And stuck in the middle of it all is Sara. There seems to be a stereotype in American culture of "the good Christian housewife". I love how Mr. Wright plays off this stereotype. He sets it up. It does it so well, that we may think we know Sara, after just a few lines of dialogue. It seems it would be so easy to write her off. But the playwrite doesn't allow that. He lets us see that there is more underneath than we would otherwise give credit for. We are not let off the hook so easily. And let me tell you something folks. The incredible work of Emilie Starr in the role of Sara won't let you off the hook either. Do not underestimate Sara. Do not underestimate Emilie. It's not often, as an actor, you get to work with someone who is so giving. Who shares energy so fully. Emilie commits every part of herself, to every stage moment.
So here we are. Now just mere hours from our opening. After weeks of rehearsal, we now have only nine performances in front of us, and we will put Grace to sleep. It will be fleeting memories, and words on a resume. But now, right now, it is very much alive in all of us involved.

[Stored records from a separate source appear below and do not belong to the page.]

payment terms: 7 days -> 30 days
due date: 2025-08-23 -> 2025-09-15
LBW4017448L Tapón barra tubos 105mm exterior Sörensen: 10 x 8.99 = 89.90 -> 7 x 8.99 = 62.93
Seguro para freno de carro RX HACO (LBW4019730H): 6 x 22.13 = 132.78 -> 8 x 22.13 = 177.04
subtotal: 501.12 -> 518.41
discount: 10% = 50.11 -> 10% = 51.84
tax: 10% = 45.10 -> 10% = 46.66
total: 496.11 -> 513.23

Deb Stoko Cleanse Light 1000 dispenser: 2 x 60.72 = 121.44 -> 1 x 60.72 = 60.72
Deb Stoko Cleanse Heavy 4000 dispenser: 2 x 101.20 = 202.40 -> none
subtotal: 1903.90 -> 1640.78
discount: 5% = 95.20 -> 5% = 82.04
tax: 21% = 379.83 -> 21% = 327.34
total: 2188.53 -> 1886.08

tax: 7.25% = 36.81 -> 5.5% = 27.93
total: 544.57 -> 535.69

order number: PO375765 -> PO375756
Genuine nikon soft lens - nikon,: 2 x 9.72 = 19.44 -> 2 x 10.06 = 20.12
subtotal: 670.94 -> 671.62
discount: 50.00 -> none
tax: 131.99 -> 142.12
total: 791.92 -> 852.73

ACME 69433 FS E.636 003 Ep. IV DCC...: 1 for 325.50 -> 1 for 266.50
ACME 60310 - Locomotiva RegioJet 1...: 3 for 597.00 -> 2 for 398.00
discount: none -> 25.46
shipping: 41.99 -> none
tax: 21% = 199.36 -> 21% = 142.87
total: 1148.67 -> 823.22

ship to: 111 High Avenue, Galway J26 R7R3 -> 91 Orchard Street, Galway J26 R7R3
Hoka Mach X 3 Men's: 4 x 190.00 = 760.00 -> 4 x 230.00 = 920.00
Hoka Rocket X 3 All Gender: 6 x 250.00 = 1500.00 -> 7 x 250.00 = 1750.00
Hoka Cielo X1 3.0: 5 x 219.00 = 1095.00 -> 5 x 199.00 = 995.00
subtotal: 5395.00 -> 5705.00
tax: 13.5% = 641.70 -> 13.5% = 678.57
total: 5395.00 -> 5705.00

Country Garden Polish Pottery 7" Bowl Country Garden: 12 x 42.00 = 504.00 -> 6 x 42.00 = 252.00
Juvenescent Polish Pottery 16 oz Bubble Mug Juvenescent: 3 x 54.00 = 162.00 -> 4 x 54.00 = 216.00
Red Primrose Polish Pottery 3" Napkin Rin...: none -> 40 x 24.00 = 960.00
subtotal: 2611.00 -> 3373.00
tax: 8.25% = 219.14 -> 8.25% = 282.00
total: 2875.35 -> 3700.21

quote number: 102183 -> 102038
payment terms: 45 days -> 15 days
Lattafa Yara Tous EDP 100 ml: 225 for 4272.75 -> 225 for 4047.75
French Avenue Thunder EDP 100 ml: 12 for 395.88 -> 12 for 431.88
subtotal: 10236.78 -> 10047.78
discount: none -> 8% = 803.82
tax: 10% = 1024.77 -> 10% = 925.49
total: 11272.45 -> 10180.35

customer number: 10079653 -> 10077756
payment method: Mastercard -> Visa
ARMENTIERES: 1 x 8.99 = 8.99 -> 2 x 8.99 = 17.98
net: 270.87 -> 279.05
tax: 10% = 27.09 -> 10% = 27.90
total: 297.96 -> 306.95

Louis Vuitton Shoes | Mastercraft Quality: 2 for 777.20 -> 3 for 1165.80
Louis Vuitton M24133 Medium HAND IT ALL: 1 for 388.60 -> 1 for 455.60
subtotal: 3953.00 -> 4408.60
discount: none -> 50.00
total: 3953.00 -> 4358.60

I know many people who read my little dillies and dallies here, won't be able to make it. If you can though...please do. If you're not sure of times and places, look it up. If you're too lazy to look it up...ask me.
If you say you want to come, but can't afford it...well...here's the fuck you.
May 4th at six p.m., the producers in their ability to predict such excuses, have created the Pay as you May performance. That's right...if all you have in your pocket is one lousy penny, then bring that lousy penny to the front door, and they'll give you a ticket to watch the show. Of course more than a penny would be appreciated, but it eliminates your "I can't afford it" excuse.
If you live in some other city, and can't make it, then do me this favor. Go to a show in your city. Just...fucking...go.
I'm not saying this out of some arrogant pretentious actors "go support the arts" bullshit line you hear now and then. I'm not saying give money to starving actors, or new theatre groups or...you know...whatever.
I'm saying this because, do yourself a fucking favor...turn off netflix...and go get some live entertainment. Go.
Go out to the theatre.
Go to a museum.
Co to a symphony.
Go to a concert.
Go enrich your soul, or spirit, or intellect, or conscious, or whatever you choose to call that part of yourself, that is inside of yourself, that is aware of something greater than yourself.
Even if its not a deity.
Even if its nothing sacred.
Even if it's simply awareness of knowing you don't know.
These are the things that make up for
I say go get these things, because believe it or not
you need these things.
Allow these things to connect you once again to humanity, when all the fucking humans have caused you to disconnect.
If you can come see me be other people...well...I'd love if you did. If you can't, at least...do something that feeds that part of you that is always hungry, but you forget because it's easy to forget. Because TV makes you forget. Becasue internet makes you forget. Because other things/people/diversions make you forget.
There but for the Grace of...
You get it.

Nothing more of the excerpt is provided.